It also uses node-http-proxy to create an HTTP proxy server associated with each Hub (on port number one higher than the Hub's HTTP port). If we understand correctly, the proxy handles all requests that are to be forwarded to individual compute nodes (such as requesting files, or resources on web servers belonging to a specific project). HAproxy doesn't know anything about the compute nodes themseves--it just sees URLs that look like they belong to a project (they begin with a project UUID) and forwards those requests to the Hub's proxy, which in turn checks that the requester is authenticated and has permissions to access that project's resources. The proxy then forwards the request to the appropriate port on that project's compute node:

Client <--> HAProxy <--> Hub Proxy <--> Compute

Compute

Compute servers are where the real work gets done in SMC projects. Every project is associated with a specific compute server where all their data is stored (by way of storage servers mounted on the compute node) and where all process and computation tasks done by the project are performed. This includes running Sage. The Compute servers are Linux VMs with varying degrees of hardware capacity, depending on how much you're willing to pay. In most cases the servers are shared between projects (you don't have admin on the servers) though in principle one could pay for one's own compute server as well.

Otherwise, one can do quite a bit of different things on their compute node, including log in to the shell directly (you log in as a user named after your project's UUID). This can be done either through the web terminal in SMC, or one can SSH in directly.
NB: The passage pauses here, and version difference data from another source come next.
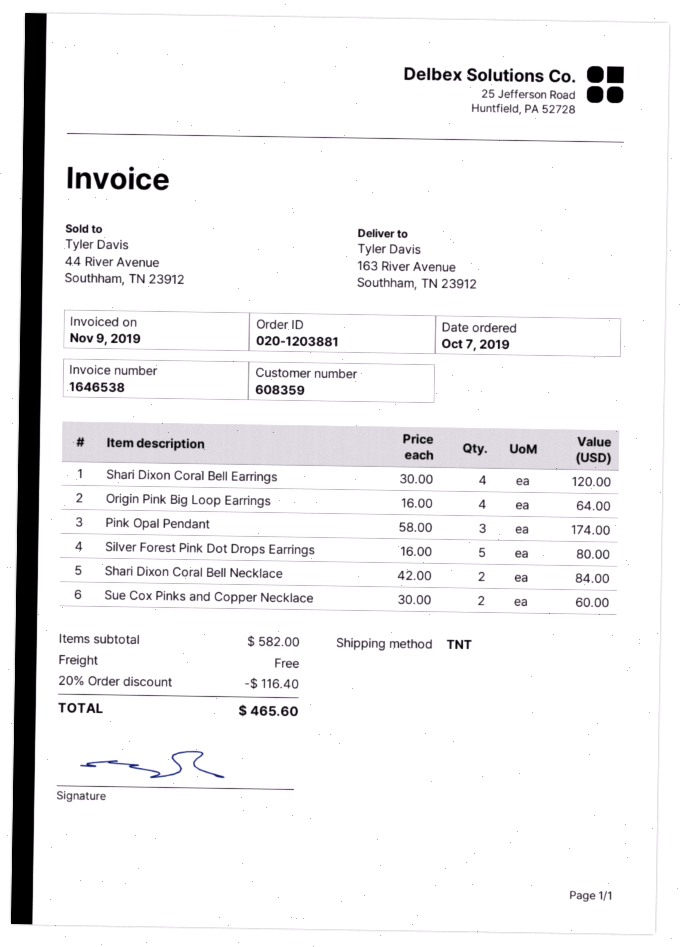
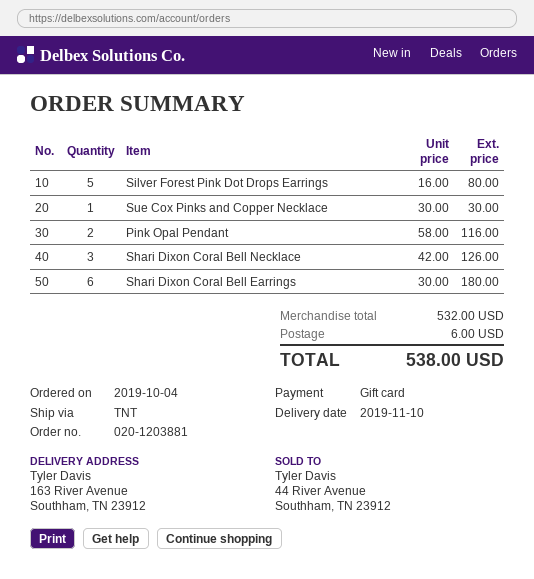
order date: 2019-10-07 -> 2019-10-04
Shari Dixon Coral Bell Earrings: 4 x 30.00 = 120.00 -> 6 x 30.00 = 180.00
Origin Pink Big Loop Earrings: 4 x 16.00 = 64.00 -> none
Pink Opal Pendant: 3 x 58.00 = 174.00 -> 2 x 58.00 = 116.00
Shari Dixon Coral Bell Necklace: 2 x 42.00 = 84.00 -> 3 x 42.00 = 126.00
Sue Cox Pinks and Copper Necklace: 2 x 30.00 = 60.00 -> 1 x 30.00 = 30.00
subtotal: 582.00 -> 532.00
discount: 20% = 116.40 -> none
shipping: 0.00 -> 6.00
total: 465.60 -> 538.00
Each compute node also runs a simple socket server smc-hub/compute-server.coffee that is used by the Hub to communicate with the compute node (using simple JSON messages). For example, one can make status inquiries on the node, or send commands to run a command in a project.

Additionally, each project runs a couple per-project daemons when the project is created and running. These include the the console server (smc-project/console_server.coffee) which provides the backend for the web terminal, and the "local hub" (smc-project/local_hub.coffee). We haven't yet detailed everything that the "local hub" does, but whereas the "compute-server" manages the entire compute node, the "local hub" runs per-project (as that project's user) and helps coordinate connections between software running in the project and the "global hub" (i.e. the Hub, through which the client is communicating).

As we understand it, whereas the compute server is used to issue commands to the compute node on behalf of a project, such as starting the project's local hub, the local hub then takes care of the rest. This all makes sense, but gets rather complicated as starting the actual local hub is buried under a pile of Python scripts. Some of this may still be legacy from earlier versions of SMC that were written primarily in Python, and is need of cleaning up.

Deeper view

With all that said, let's consider a more complete picture of the current architecture (which still leaves a lot out, but incorporates some of the additional elements discussed above:

image

A few explanations about this diagram:

  • The cyan arrows represent communication between the client and the hub. All client communication goes first through HAProxy, and then interactions--particularly those that don't directly involve projects--are otherwise between the client and the hub. This includes authentication and user settings, billing, and some things involving projects like project creation.
  • The pink arrows are communications between the client and a project, and/or processes (such as the Jupyter server) running within a project. Again, this goes through HAproxy, but then pass through the hub proxy which forwards the request directly to the relevant project.
  • The red arrows are communication just between a hub and a compute node, such as creating and destroying projects on behalf of a user, or getting status information about the compute node.

This diagram also demonstrates a few possible use cases for clients (certainly not exhaustively). The left-most client has connections both to a hub, and to the proxy associated with that hub, through which it is directly accessing resources on some project.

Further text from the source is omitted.